Directions | Read the data below line by line and copy each one with "class" in it.
##### Dataset records
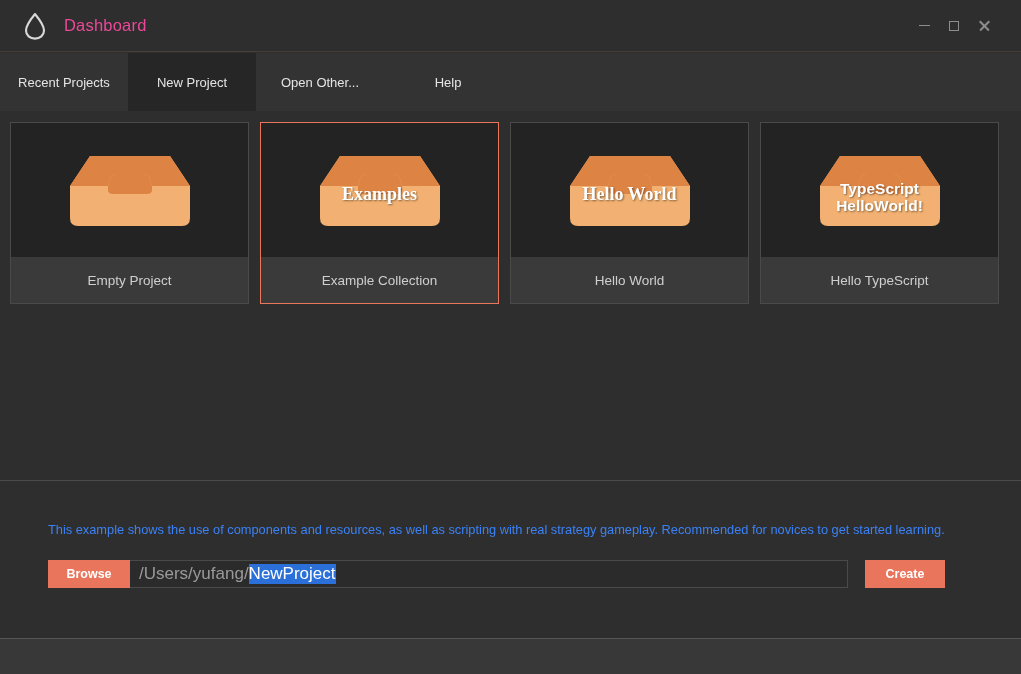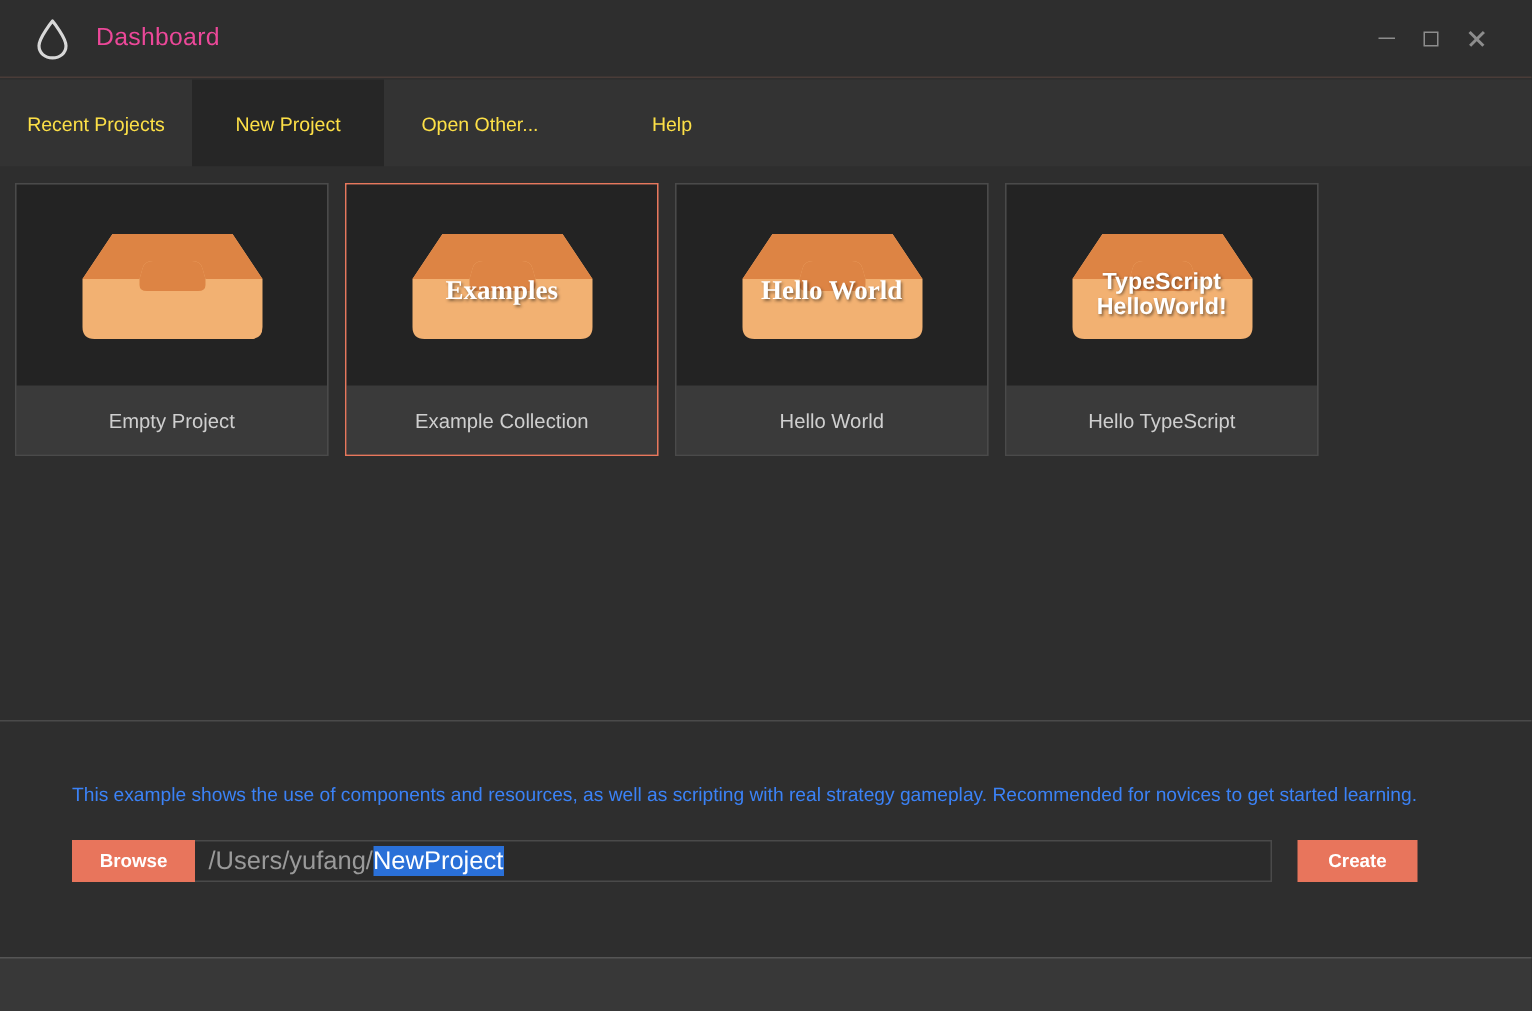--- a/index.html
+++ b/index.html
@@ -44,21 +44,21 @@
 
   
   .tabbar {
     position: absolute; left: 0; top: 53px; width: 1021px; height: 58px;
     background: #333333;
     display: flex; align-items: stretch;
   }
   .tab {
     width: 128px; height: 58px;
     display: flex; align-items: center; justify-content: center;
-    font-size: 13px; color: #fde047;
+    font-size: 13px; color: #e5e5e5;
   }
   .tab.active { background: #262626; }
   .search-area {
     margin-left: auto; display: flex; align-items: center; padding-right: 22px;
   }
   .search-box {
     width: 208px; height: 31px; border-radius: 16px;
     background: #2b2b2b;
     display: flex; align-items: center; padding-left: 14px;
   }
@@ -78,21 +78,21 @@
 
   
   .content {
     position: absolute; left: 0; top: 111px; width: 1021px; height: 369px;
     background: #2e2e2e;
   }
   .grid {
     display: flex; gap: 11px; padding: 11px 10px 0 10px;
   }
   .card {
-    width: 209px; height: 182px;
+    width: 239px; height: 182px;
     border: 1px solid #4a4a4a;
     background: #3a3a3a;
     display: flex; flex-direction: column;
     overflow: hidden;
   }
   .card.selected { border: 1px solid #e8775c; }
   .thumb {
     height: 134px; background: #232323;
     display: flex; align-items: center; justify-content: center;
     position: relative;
##########
##### Dataset records
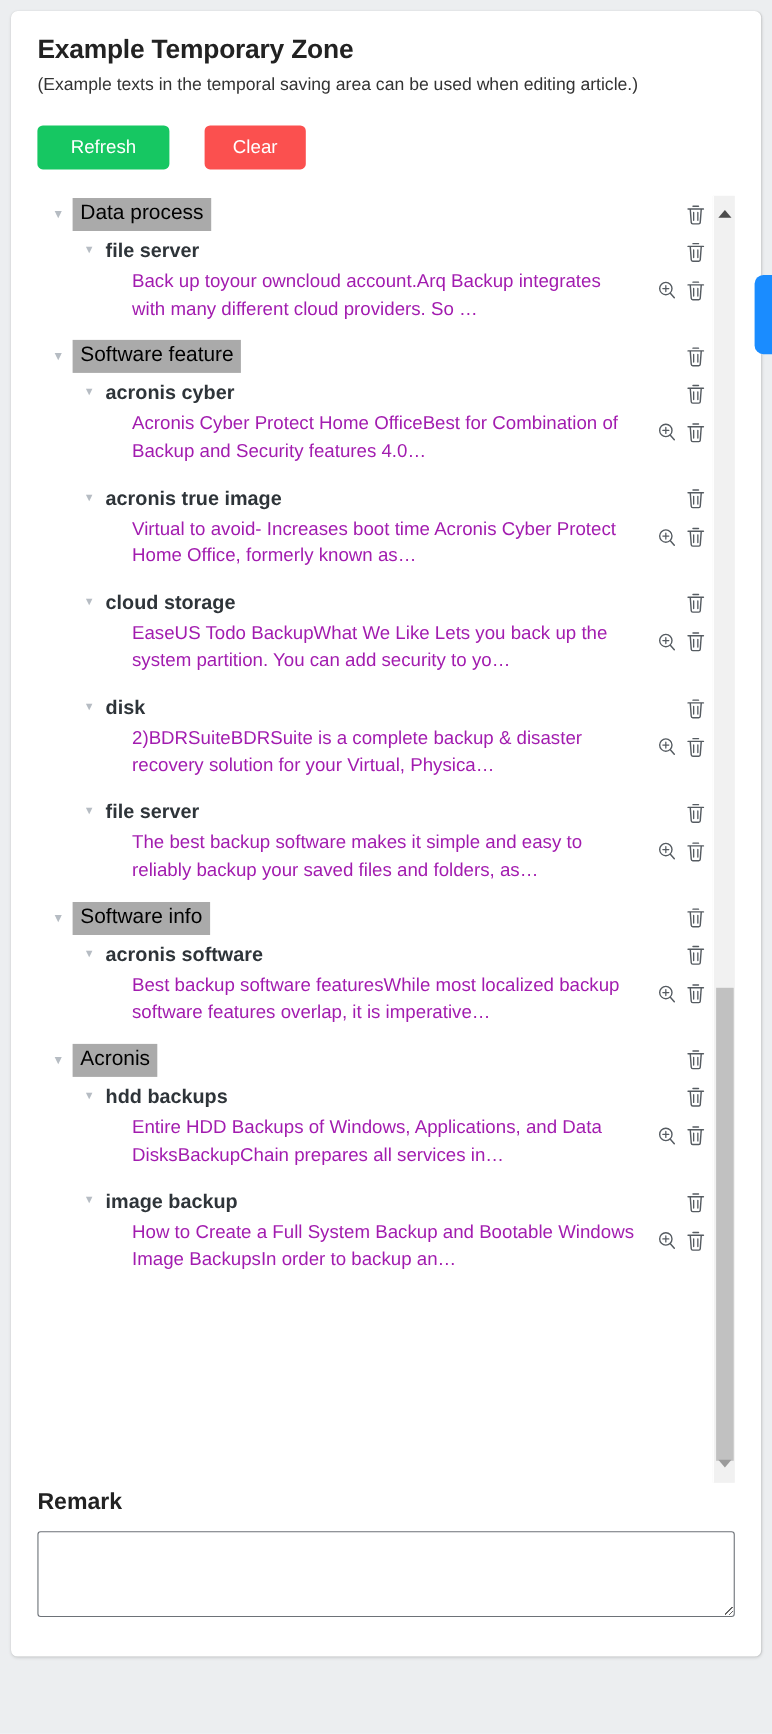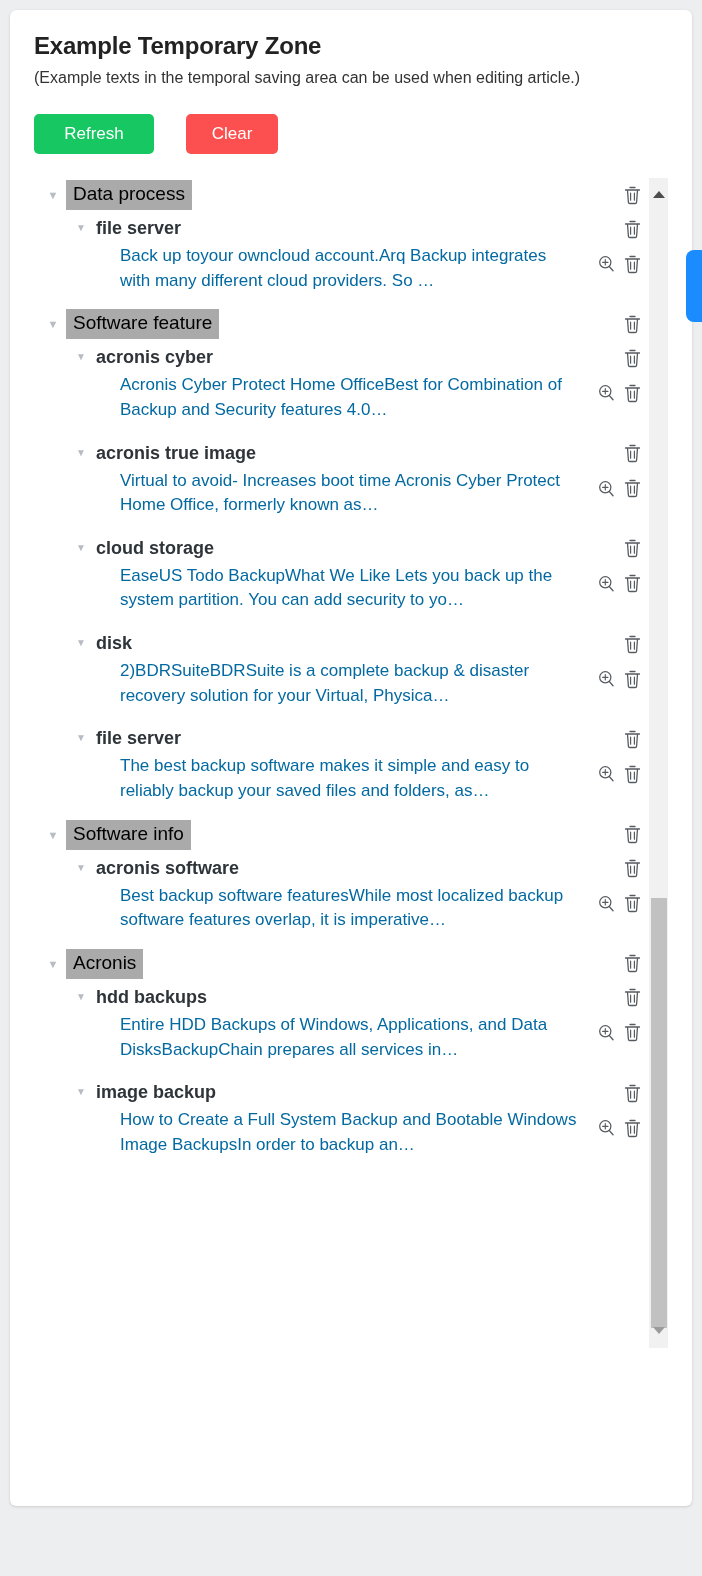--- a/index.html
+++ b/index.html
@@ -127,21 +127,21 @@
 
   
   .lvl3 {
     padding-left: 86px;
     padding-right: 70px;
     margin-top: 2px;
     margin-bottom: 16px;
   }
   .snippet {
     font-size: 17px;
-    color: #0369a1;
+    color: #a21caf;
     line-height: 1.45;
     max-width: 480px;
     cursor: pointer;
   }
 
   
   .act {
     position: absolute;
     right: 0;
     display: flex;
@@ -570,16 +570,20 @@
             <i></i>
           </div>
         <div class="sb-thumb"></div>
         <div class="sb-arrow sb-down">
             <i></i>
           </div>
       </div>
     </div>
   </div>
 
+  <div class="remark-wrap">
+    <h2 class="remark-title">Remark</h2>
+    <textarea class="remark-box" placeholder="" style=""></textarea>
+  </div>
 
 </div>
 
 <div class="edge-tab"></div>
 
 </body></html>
##########
Problem solution |
         <div class="sb-thumb"></div>
         <div class="sb-arrow sb-down">
+  <div class="remark-wrap">
+    <h2 class="remark-title">Remark</h2>
+    <textarea class="remark-box" placeholder="" style=""></textarea>
 <div class="edge-tab"></div>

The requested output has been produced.